### Exercise:
Search term "data": please copy every line of the records below that contains it.
━━━ Supplied material ━━━
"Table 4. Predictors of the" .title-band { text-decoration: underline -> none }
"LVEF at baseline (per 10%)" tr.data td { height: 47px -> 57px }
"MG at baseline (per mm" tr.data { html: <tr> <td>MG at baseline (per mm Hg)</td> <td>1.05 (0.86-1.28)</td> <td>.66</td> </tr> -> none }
━━━
━━━ Supplied material ━━━
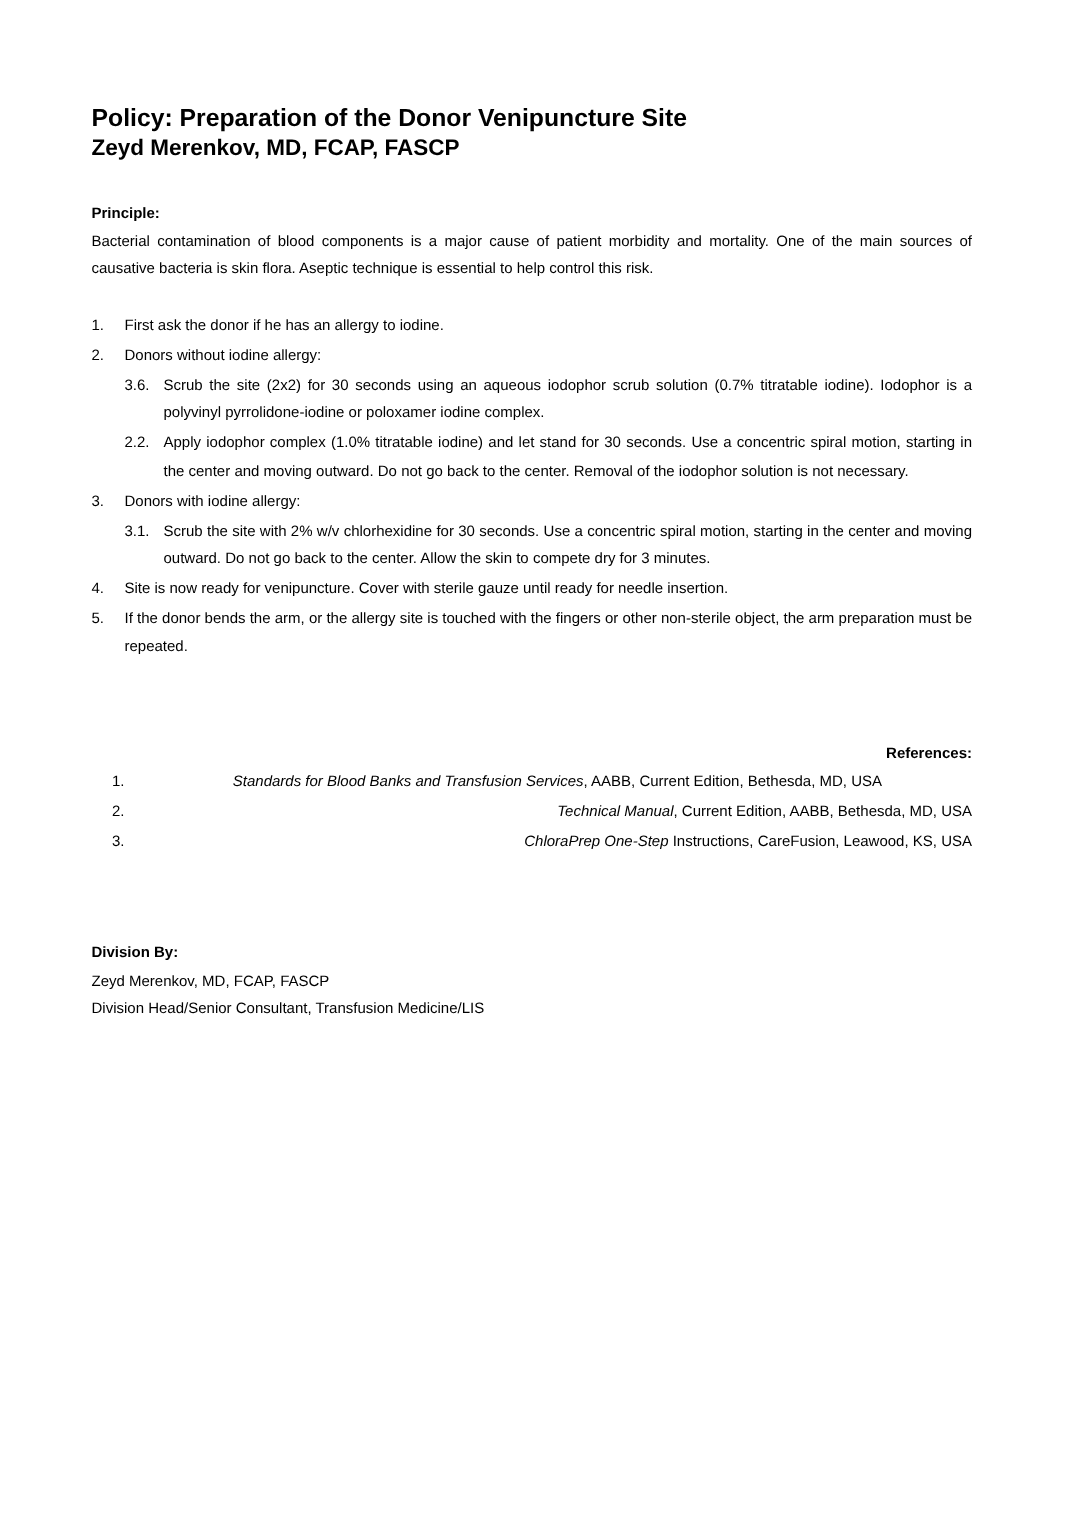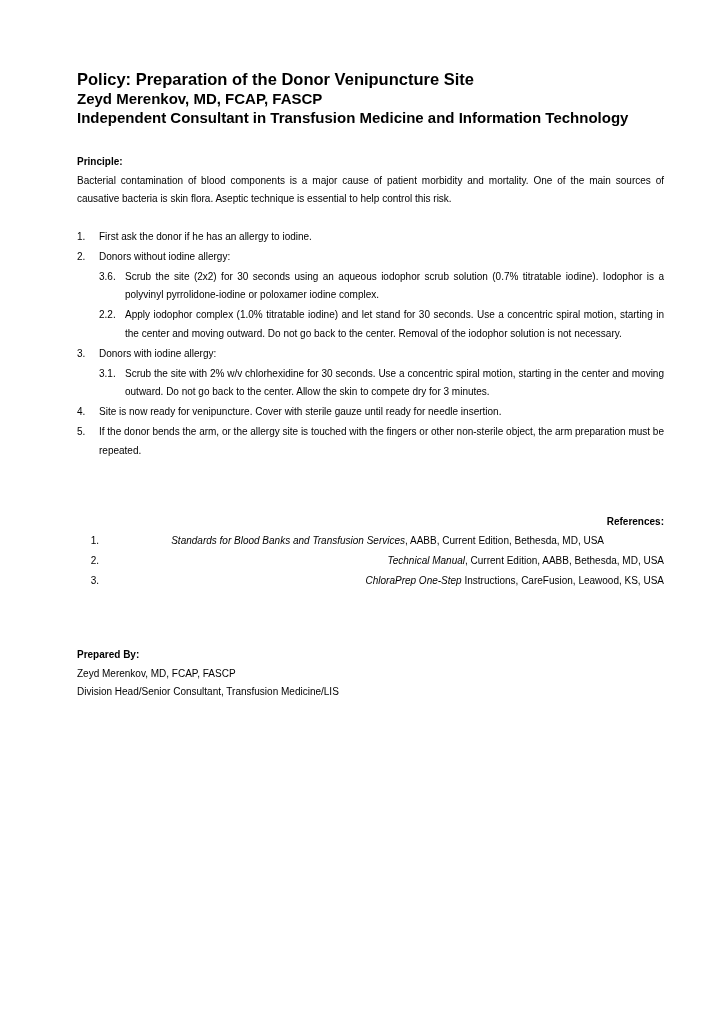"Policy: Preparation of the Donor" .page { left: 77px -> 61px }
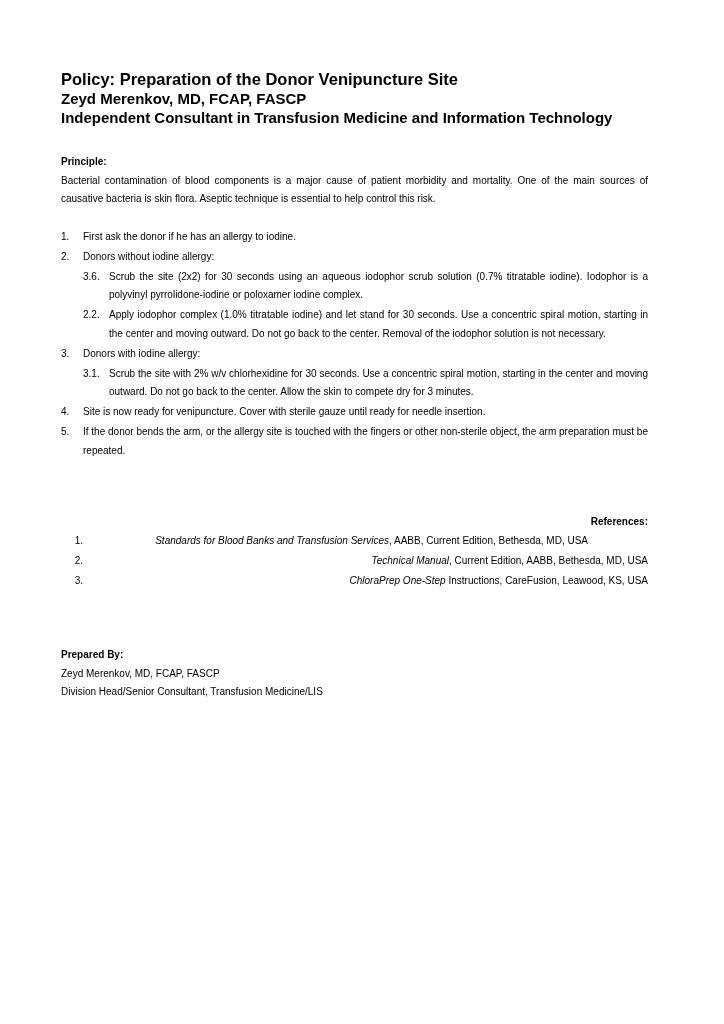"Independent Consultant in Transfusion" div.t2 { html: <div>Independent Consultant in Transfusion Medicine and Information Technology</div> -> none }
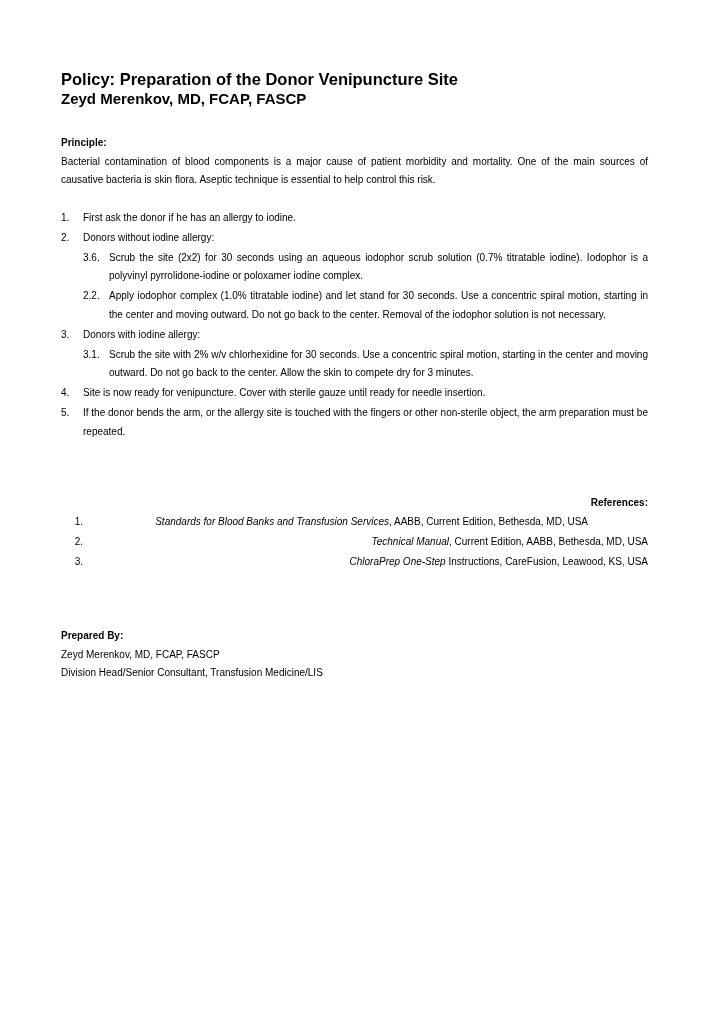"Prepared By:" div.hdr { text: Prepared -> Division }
━━━
━━━ Supplied material ━━━
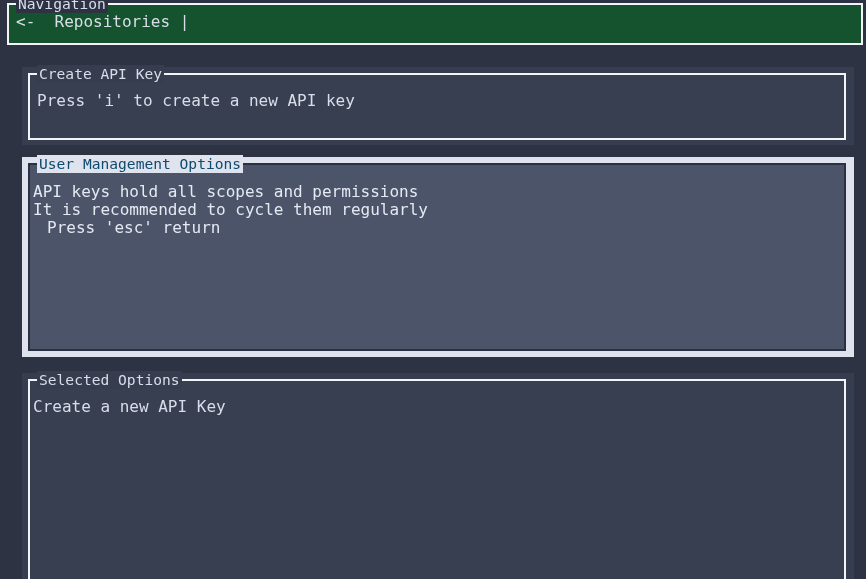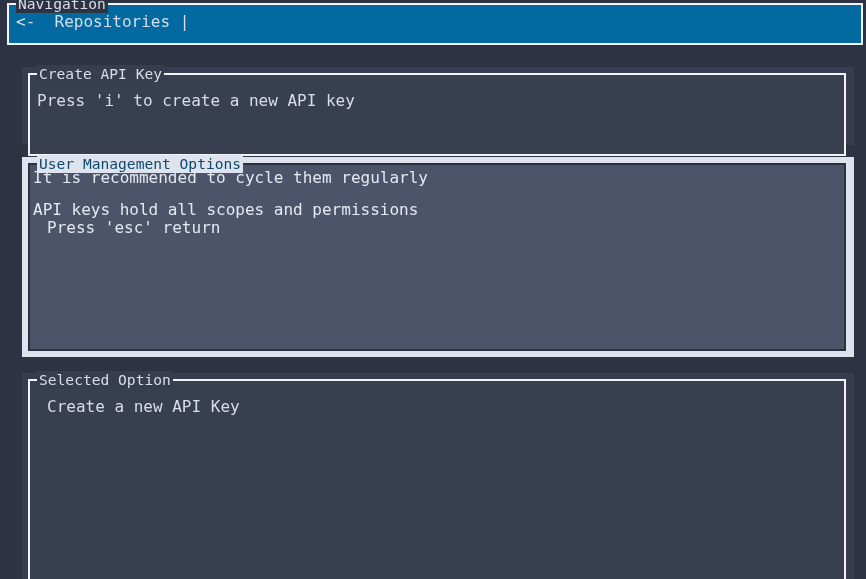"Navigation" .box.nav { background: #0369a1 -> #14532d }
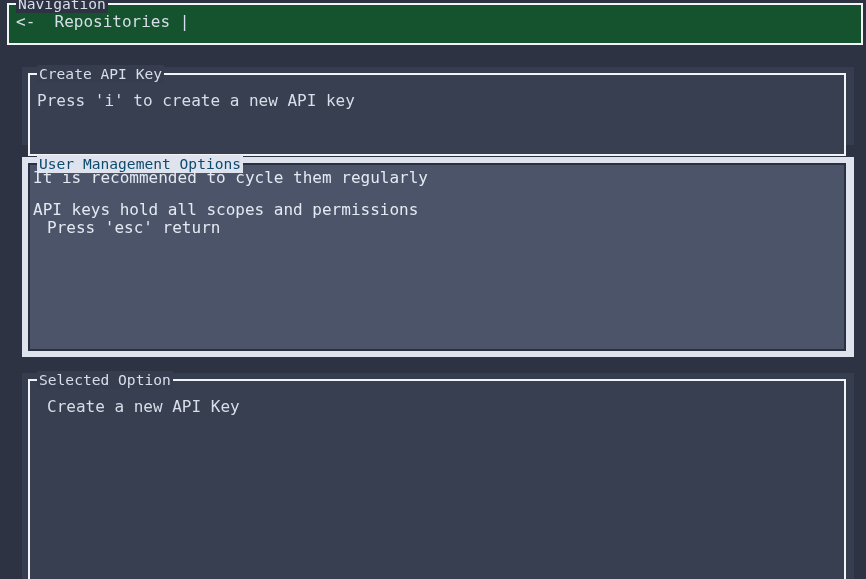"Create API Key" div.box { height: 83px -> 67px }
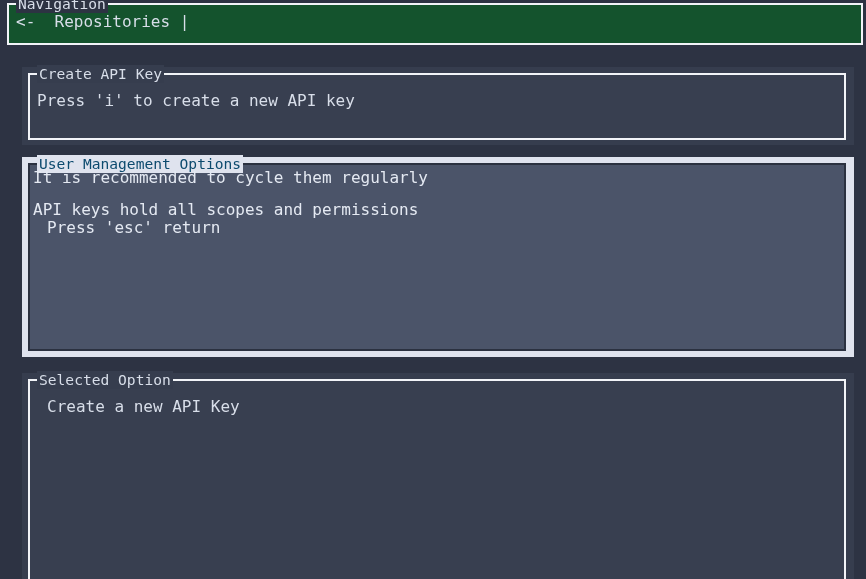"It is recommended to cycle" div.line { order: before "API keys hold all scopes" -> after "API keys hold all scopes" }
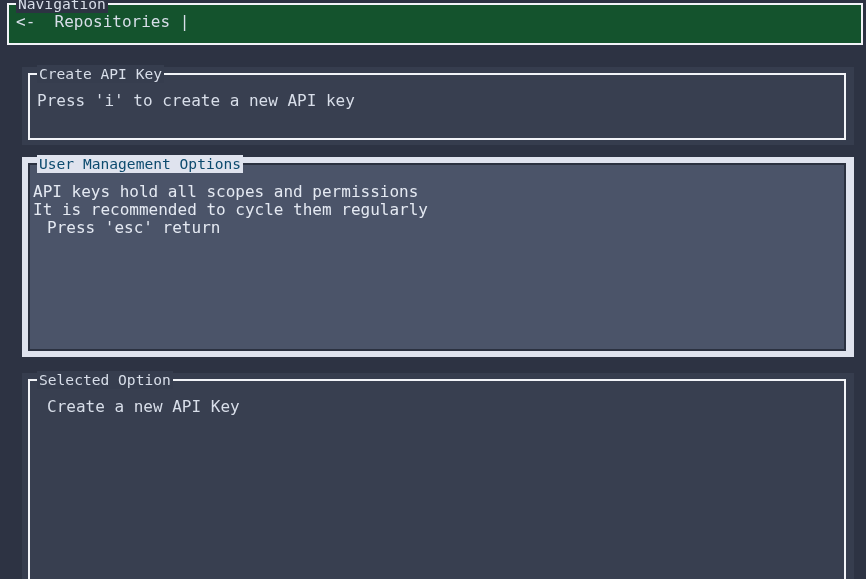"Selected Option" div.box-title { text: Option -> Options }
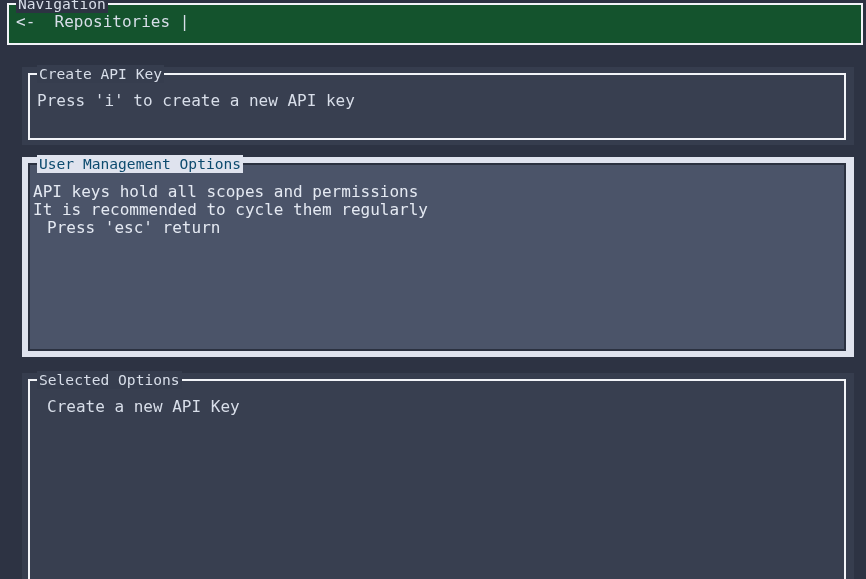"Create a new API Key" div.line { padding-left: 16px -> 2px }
━━━
### Exercise solution:
"LVEF at baseline (per 10%)" tr.data td { height: 47px -> 57px }
"MG at baseline (per mm" tr.data { html: <tr> <td>MG at baseline (per mm Hg)</td> <td>1.05 (0.86-1.28)</td> <td>.66</td> </tr> -> none }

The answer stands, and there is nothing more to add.